* [Task brief]:
Pull out from the material below all lines with "обратном".

* [Material for this task]:
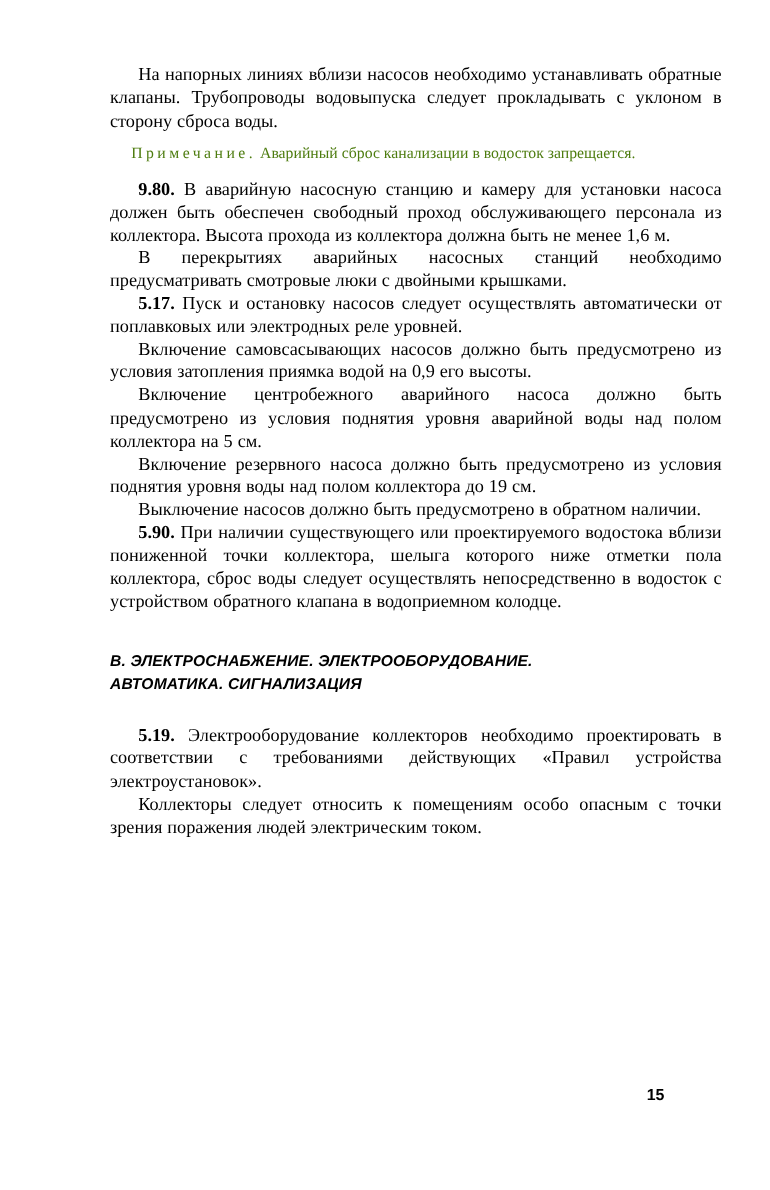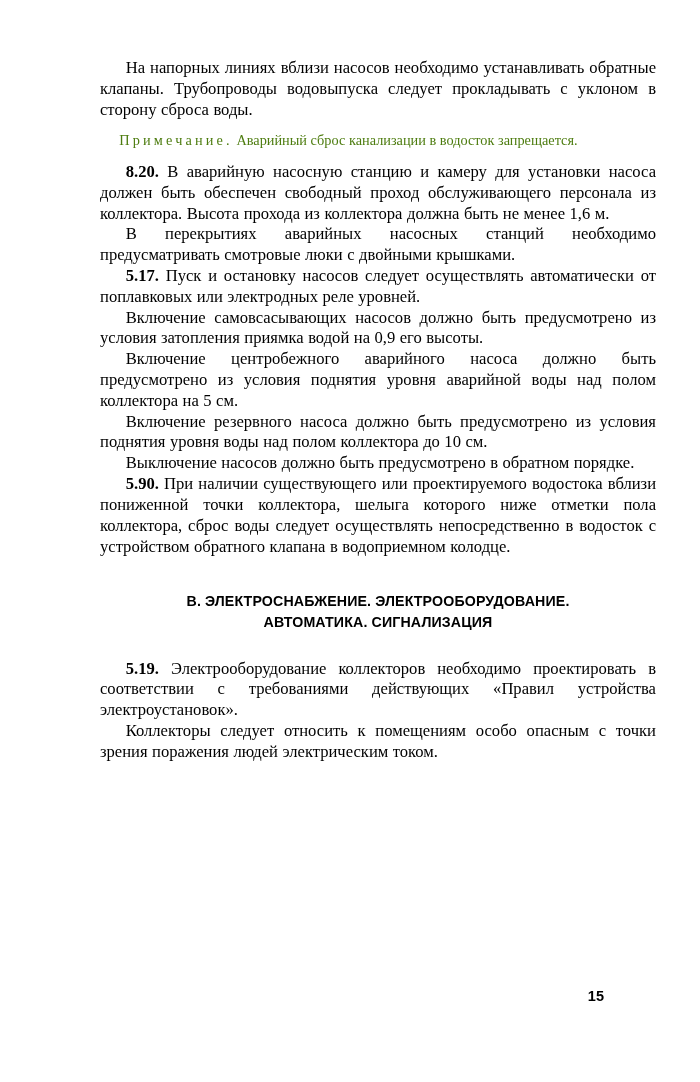--- a/index.html
+++ b/index.html
@@ -41,27 +41,28 @@
     line-height: 1.22;
     text-align: justify;
     margin: 12px 0 12px 0;
     text-indent: 1.35em;
     color: #4d7c0f;
   }
   .note .spaced {
     letter-spacing: 0.22em;
   }
   .section-heading {
-    text-align: center;
+    text-align: left;
     font-family: "Liberation Sans", sans-serif;
     font-weight: bold;
     font-size: 14.2px;
     line-height: 1.45;
     letter-spacing: 0.01em;
     margin: 34px 0 26px 0;
+    font-style: italic;
   }
   .section-heading .line2 {
     display: block;
   }
   .page-number {
     position: absolute;
     right: 96px;
     bottom: 78px;
     font-family: "Liberation Sans", sans-serif;
     font-weight: bold;
@@ -74,38 +75,38 @@
 <div class="page">
 
   <p class="para">На напорных линиях вблизи насосов необходимо устанавливать обратные клапаны. Трубопроводы водовыпуска следует прокладывать с уклоном в сторону сброса воды.</p>
 
   <p class="note">
     <span class="spaced">Примечание.</span>
     <span>Аварийный сброс канализации в водосток запрещается.</span>
   </p>
 
   <p class="para">
-    <b>8.20.</b>
+    <b>9.80.</b>
     <span>В аварийную насосную станцию и камеру для установки насоса должен быть обеспечен свободный проход обслуживающего персонала из коллектора. Высота прохода из коллектора должна быть не менее 1,6 м.</span>
   </p>
 
   <p class="para">В перекрытиях аварийных насосных станций необходимо предусматривать смотровые люки с двойными крышками.</p>
 
   <p class="para">
     <b>5.17.</b>
     <span>Пуск и остановку насосов следует осуществлять автоматически от поплавковых или электродных реле уровней.</span>
   </p>
 
   <p class="para">Включение самовсасывающих насосов должно быть предусмотрено из условия затопления приямка водой на 0,9 его высоты.</p>
 
   <p class="para">Включение центробежного аварийного насоса должно быть предусмотрено из условия поднятия уровня аварийной воды над полом коллектора на 5 см.</p>
 
-  <p class="para">Включение резервного насоса должно быть предусмотрено из условия поднятия уровня воды над полом коллектора до 10 см.</p>
+  <p class="para">Включение резервного насоса должно быть предусмотрено из условия поднятия уровня воды над полом коллектора до 19 см.</p>
 
-  <p class="para">Выключение насосов должно быть предусмотрено в обратном порядке.</p>
+  <p class="para">Выключение насосов должно быть предусмотрено в обратном наличии.</p>
 
   <p class="para">
     <b>5.90.</b>
     <span>При наличии существующего или проектируемого водостока вблизи пониженной точки коллектора, шелыга которого ниже отметки пола коллектора, сброс воды следует осуществлять непосредственно в водосток с устройством обратного клапана в водоприемном колодце.</span>
   </p>
 
   <h2 class="section-heading">
     <span>В. ЭЛЕКТРОСНАБЖЕНИЕ. ЭЛЕКТРООБОРУДОВАНИЕ.</span>
     <span class="line2">АВТОМАТИКА. СИГНАЛИЗАЦИЯ</span>
   </h2>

* [Written response]:
-  <p class="para">Выключение насосов должно быть предусмотрено в обратном порядке.</p>
+  <p class="para">Выключение насосов должно быть предусмотрено в обратном наличии.</p>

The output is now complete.